Educate your team on VBP terms and models

Under VBP models, providers are not paid solely on a fee-for-service basis. Depending on the model, you may be paid:

  • for reporting performance metrics to a payer
  • based on your performance on specific metrics
  • a fixed amount for a set of services to an attributed set of patients

You may also be eligible to share in savings related to identified patients and/or be accountable for sharing in downside risk for those same patients.

Staff and clinicians have to understand VBP models and terms and agree on a level of financial opportunity and risk in VBP arrangements that is appropriate to your size and attributed or assigned population with respective payers. The glossary and the VBP Basics page offer definitions of key terms such as Assignment, Attribution and Member Month. The LAN Framework is also helpful.

As the LAN Category increases from Category 2 to 3 and 4, the level of financial reward and risk to participating provider entities also increases. Advanced VBP models (Categories 3 and 4) more significantly restructure payment for provider entities to better enable and support delivery system transformation.

For example, prospectively paid VBP models require stronger provider financial management and administrative functionality within the provider entity to accept and, in some cases, distribute payments to clinicians, for an array of services and to manage within the prospective payment amount. Prospectively paid models may also create challenges for accurate data collection for providers and payers since payment is no longer linked to individual FFS codes or visits.

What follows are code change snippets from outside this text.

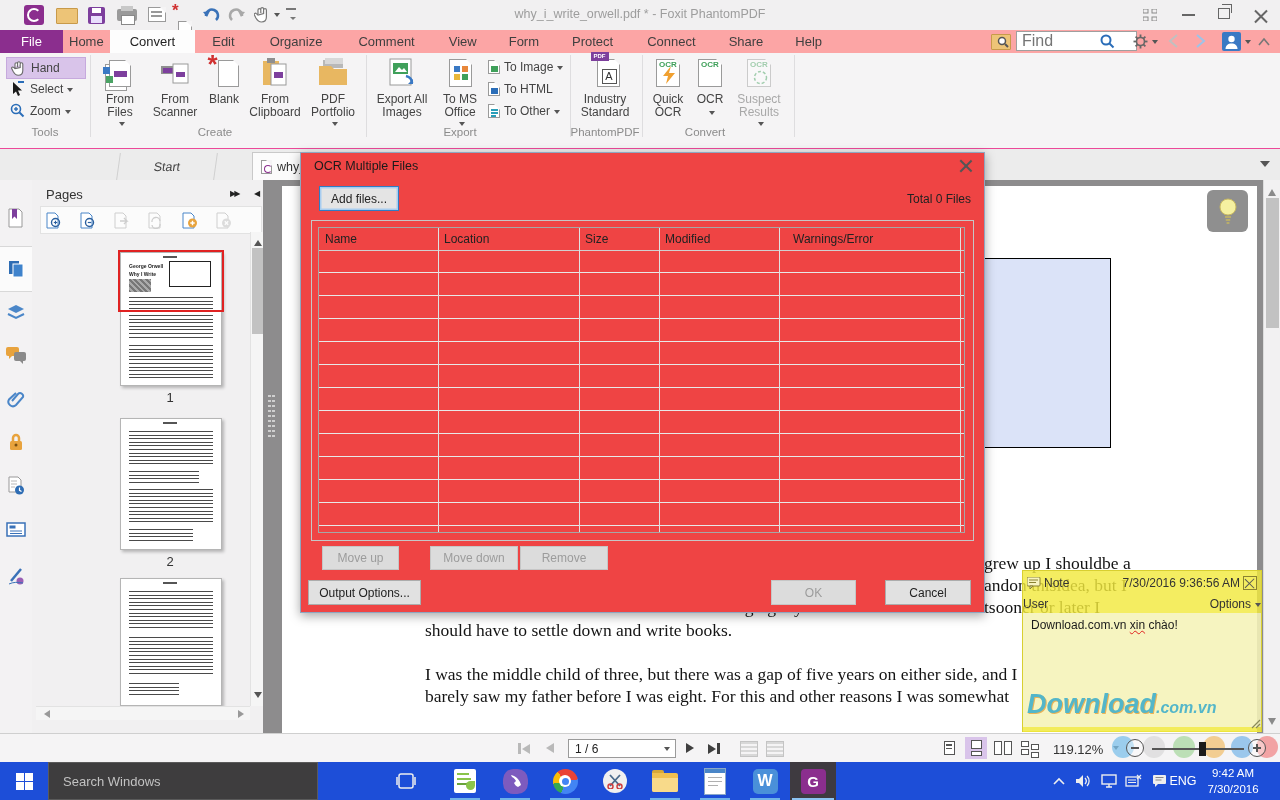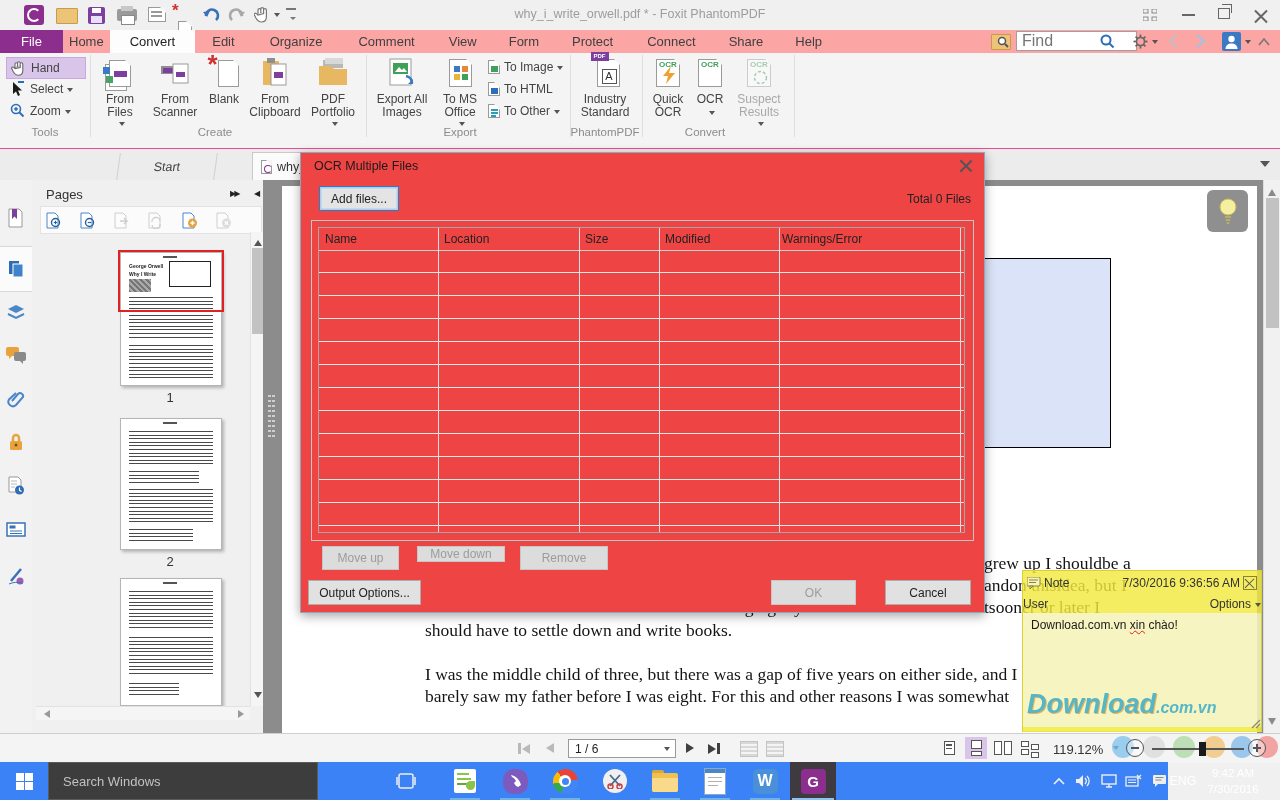--- a/index.html
+++ b/index.html
@@ -536,7 +536,7 @@
           <div style="width:141px;padding-left:6px;box-sizing:border-box">Location</div>
           <div style="width:80px;padding-left:6px;box-sizing:border-box">Size</div>
           <div style="width:120px;padding-left:6px;box-sizing:border-box">Modified</div>
-          <div style="width:181px;padding-left:3px;box-sizing:border-box">Warnings/Error</div>
+          <div style="width:181px;padding-left:14px;box-sizing:border-box">Warnings/Error</div>
         </div>
 
         <div class="abs" style="left:0;top:22px;width:645px;height:282px;background-image:repeating-linear-gradient(180deg,transparent 0 22px,#e8e8e8 22px 23px)"></div>

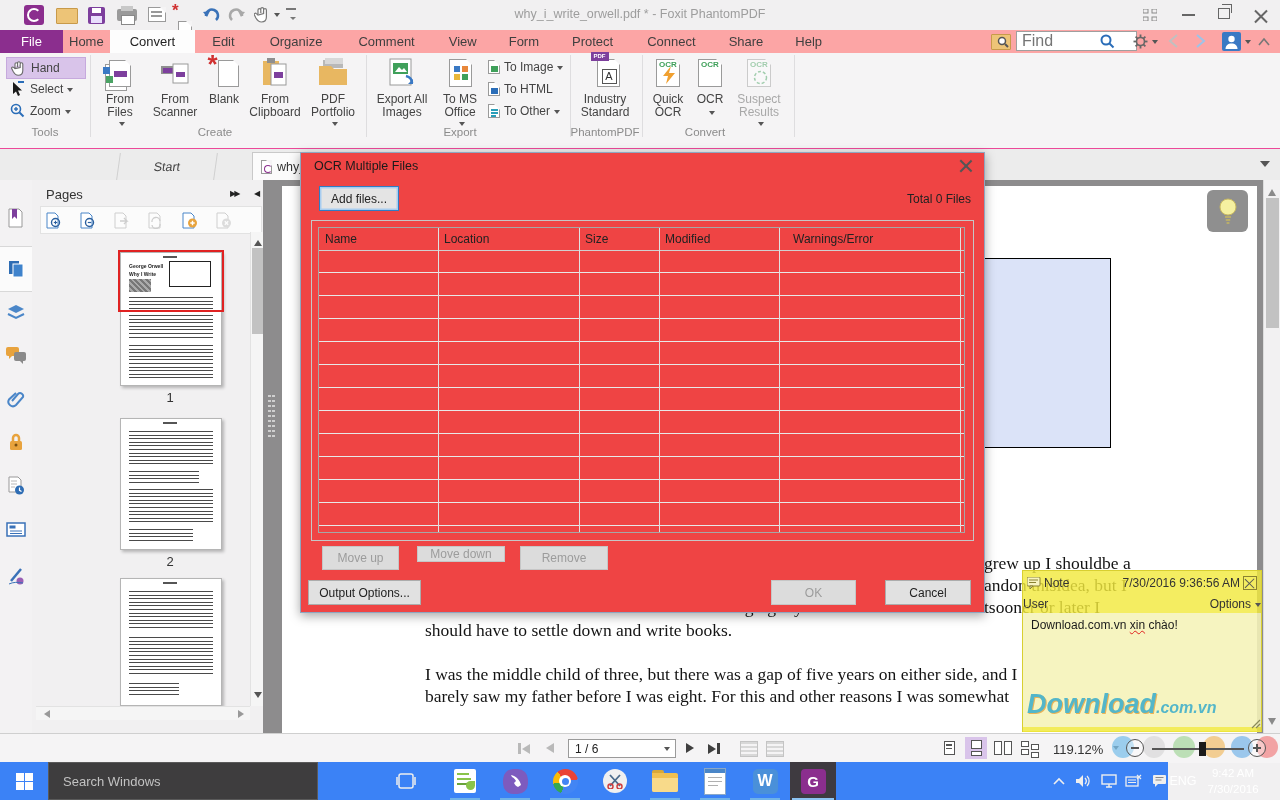--- a/index.html
+++ b/index.html
@@ -549,7 +549,7 @@
       </div>
 
       <div class="btn dis" style="left:10px;top:325px;width:77px;height:24px">Move up</div>
-      <div class="btn dis" style="left:105px;top:325px;width:88px;height:16px">Move down</div>
+      <div class="btn dis" style="left:118px;top:325px;width:88px;height:24px">Move down</div>
       <div class="btn dis" style="left:208px;top:325px;width:88px;height:24px">Remove</div>
     </div>
     <div class="btn" style="left:7px;top:427px;width:113px;height:25px">Output Options...</div>

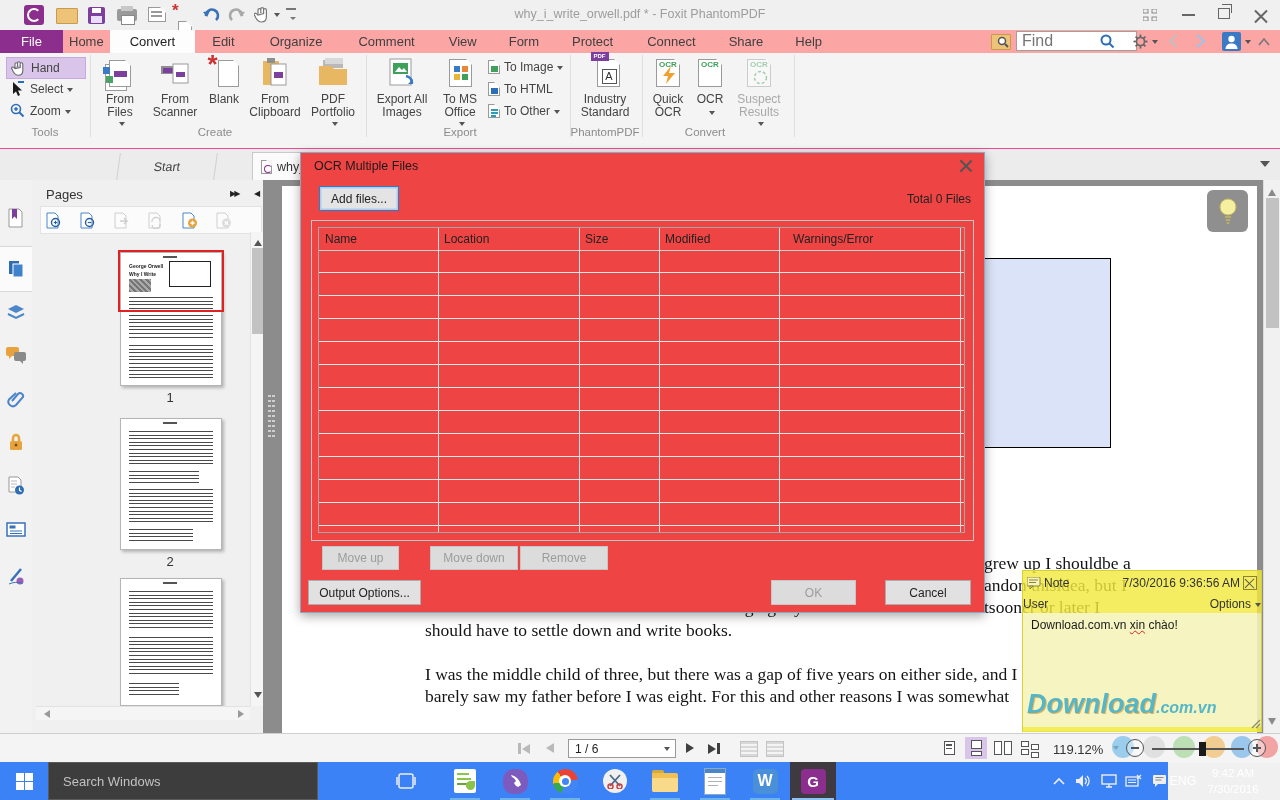--- a/index.html
+++ b/index.html
@@ -658,7 +658,7 @@
       </div>
   </div>
 
-  <div class="abs" style="left:0;top:762px;width:1168px;height:38px;background:#3b82f6">
+  <div class="abs" style="left:0;top:762px;width:1280px;height:38px;background:#1d4ed8">
     <div class="abs c" style="left:0;top:0;width:48px;height:38px">
         <svg width="17" height="17">
           <rect x="0" y="0" width="8" height="8" fill="#fff"></rect>

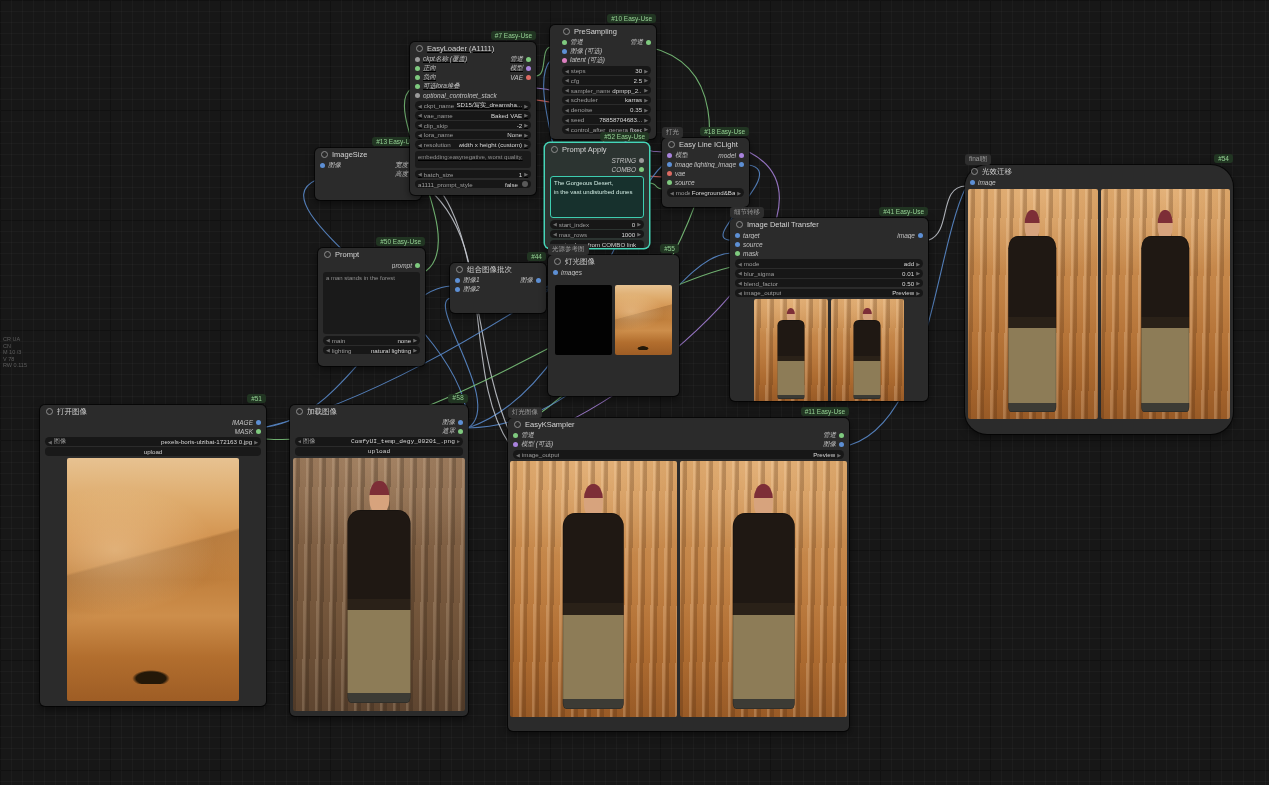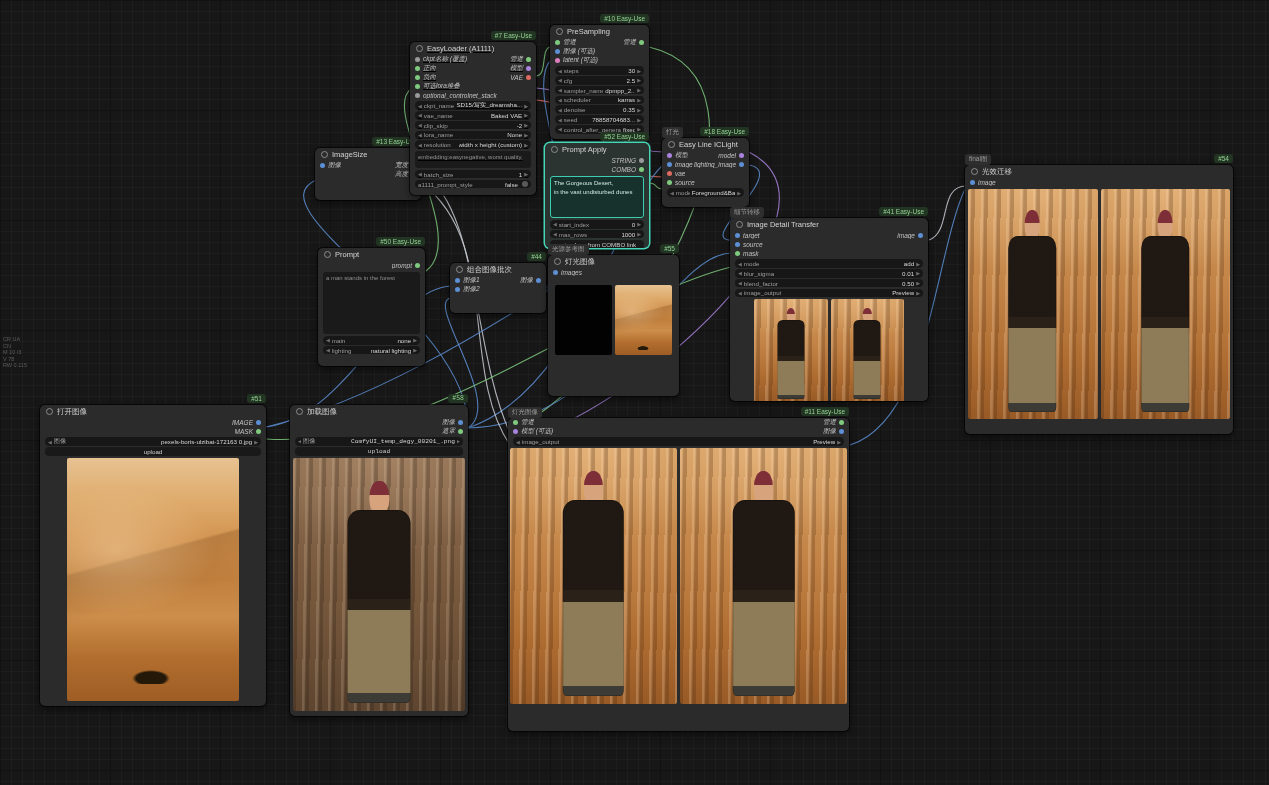--- a/index.html
+++ b/index.html
@@ -210,7 +210,7 @@
           </div>
         </div>
       </div>
-      <div class="node" style="left: 550px; top: 25px; width: 99px; height: 114px;">
+      <div class="node" style="left: 550px; top: 25px; width: 99px; height: 114px; padding-left: 7px;">
         <div class="badge">#10 Easy-Use</div>
         <div class="nhead">
           <span class="ndot"></span>

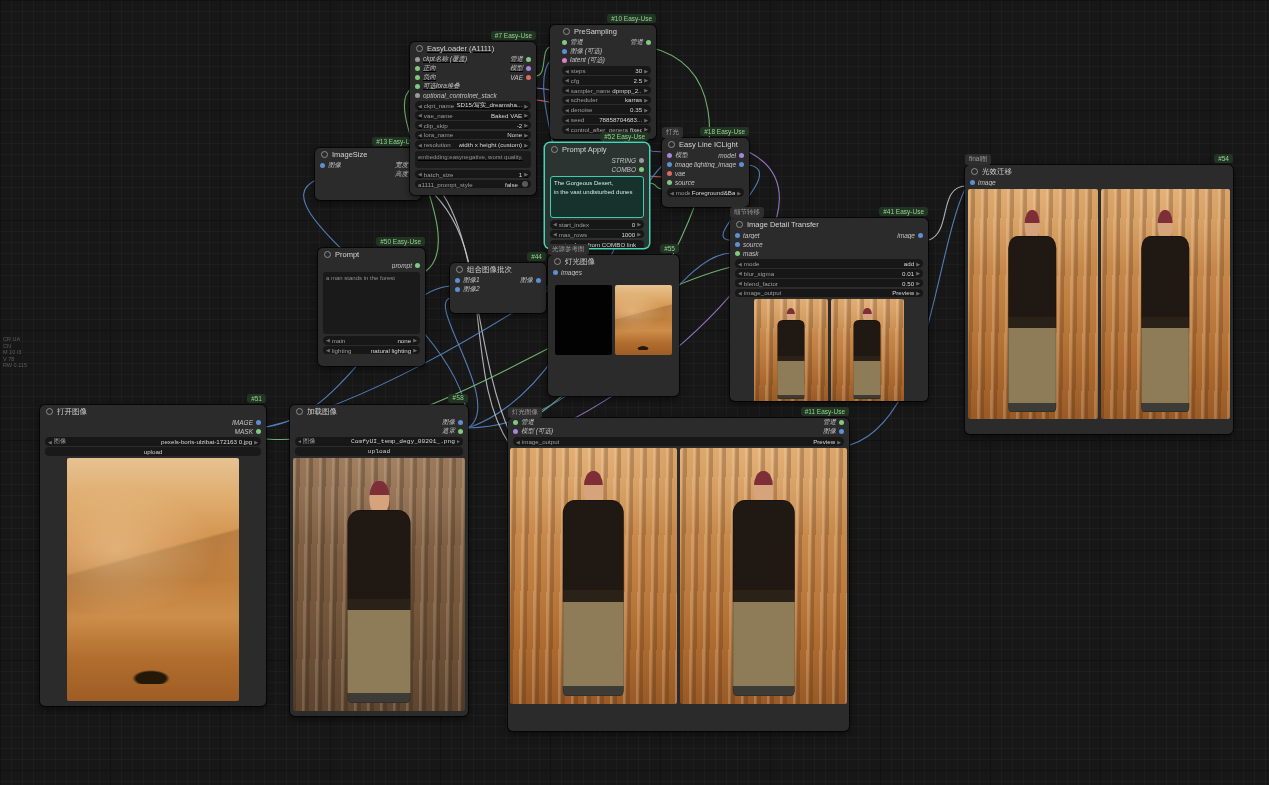--- a/index.html
+++ b/index.html
@@ -609,7 +609,7 @@
           </div>
         </div>
       </div>
-      <div class="node" style="left: 965px; top: 165px; width: 268px; height: 269px;">
+      <div class="node" style="left: 965px; top: 165px; width: 268px; height: 269px; border-radius: 22px;">
         <div class="badge">#54</div>
         <div class="ntag">final图</div>
         <div class="nhead">

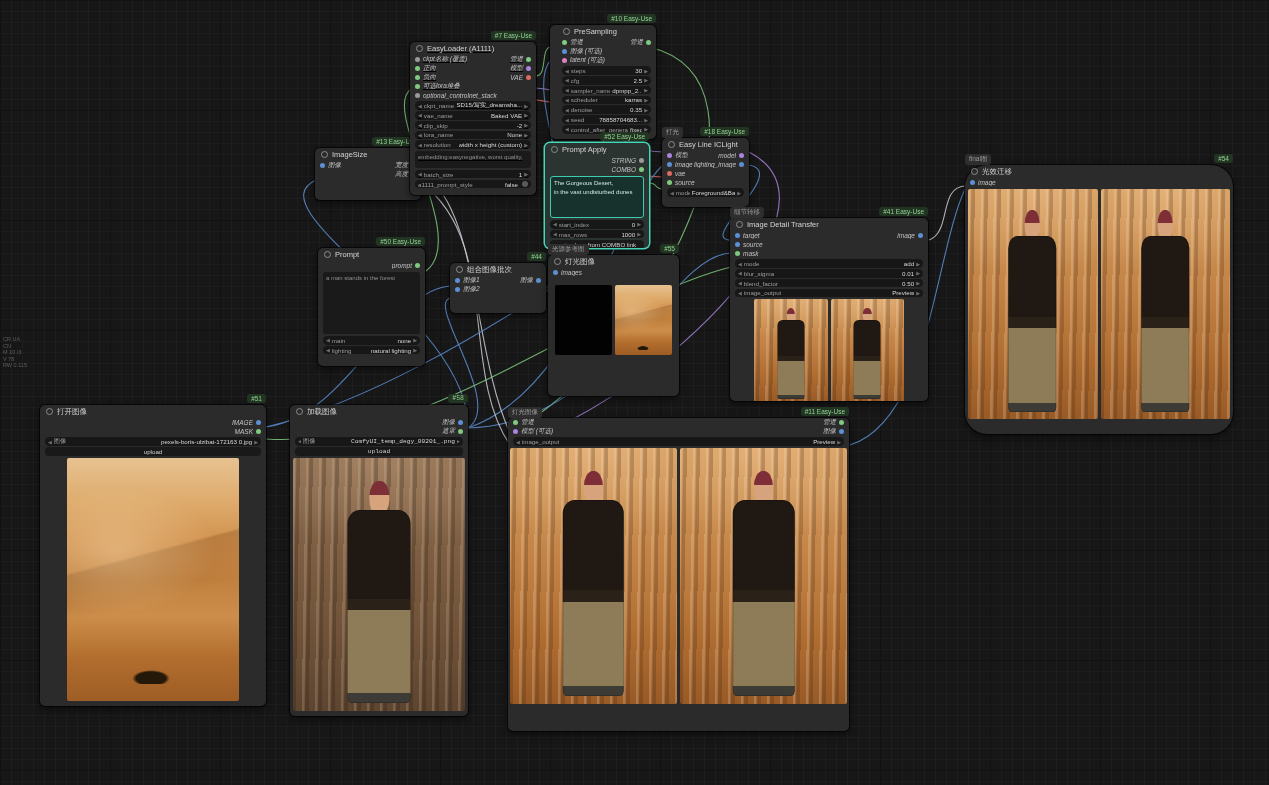--- a/index.html
+++ b/index.html
@@ -572,6 +572,10 @@
       <div class="node" style="left: 508px; top: 418px; width: 341px; height: 313px;">
         <div class="badge">#11 Easy-Use</div>
         <div class="ntag">灯光图像</div>
+        <div class="nhead">
+          <span class="ndot"></span>
+          <span>EasyKSampler</span>
+        </div>
         <div class="nbody">
           <div class="prow">
             <span class="pside in">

If the VBP model(s) that a payer is asking you to participate in is not clear, or if you are uncertain of any aspects of how your payment will differ – ask for more clarity. For example, ask the payer to simulate your payments as if you participated in this VBP model in the past year. This “shadow payment data” should indicate what your practice would have earned or lost if you participated in this type of VBP model in the prior year, and should clearly indicate your performance on related quality and financial metrics.

As you review different types of VBP models offered by payers in the VBP Compact, consider:

  • The populations and services that may present the greatest opportunity for you and your payers to achieve your defined value objectives;
  • How each VBP model might work to improve care and costs of care for different populations or subpopulations;
  • Your provider entity structure, financial arrangements, and the size and distribution of payer membership; and
  • Partners that might be important to contract with under a VBP model based on your current financial arrangements with them, their VBP experience, capacity, and readiness.

When your VBP team, or a subset of the team, meets with payers, it is important that they ask how the VBP methodology might impact clinical and administrative operations. Ask for assistance in reviewing data from the payer to better predict future payouts and liabilities under a new VBP model and to identify “low-hanging fruit” in terms of opportunities for additional payments. For example, a family practice may be more quickly able to improve its rate on a HEDIS measure with a lower denominator because it applies to few attributed patients compared to other measures in the VBP model. The practice needs to have successful outreach to fewer patients to address gaps in care and improve your numerator and overall HEDIS rate.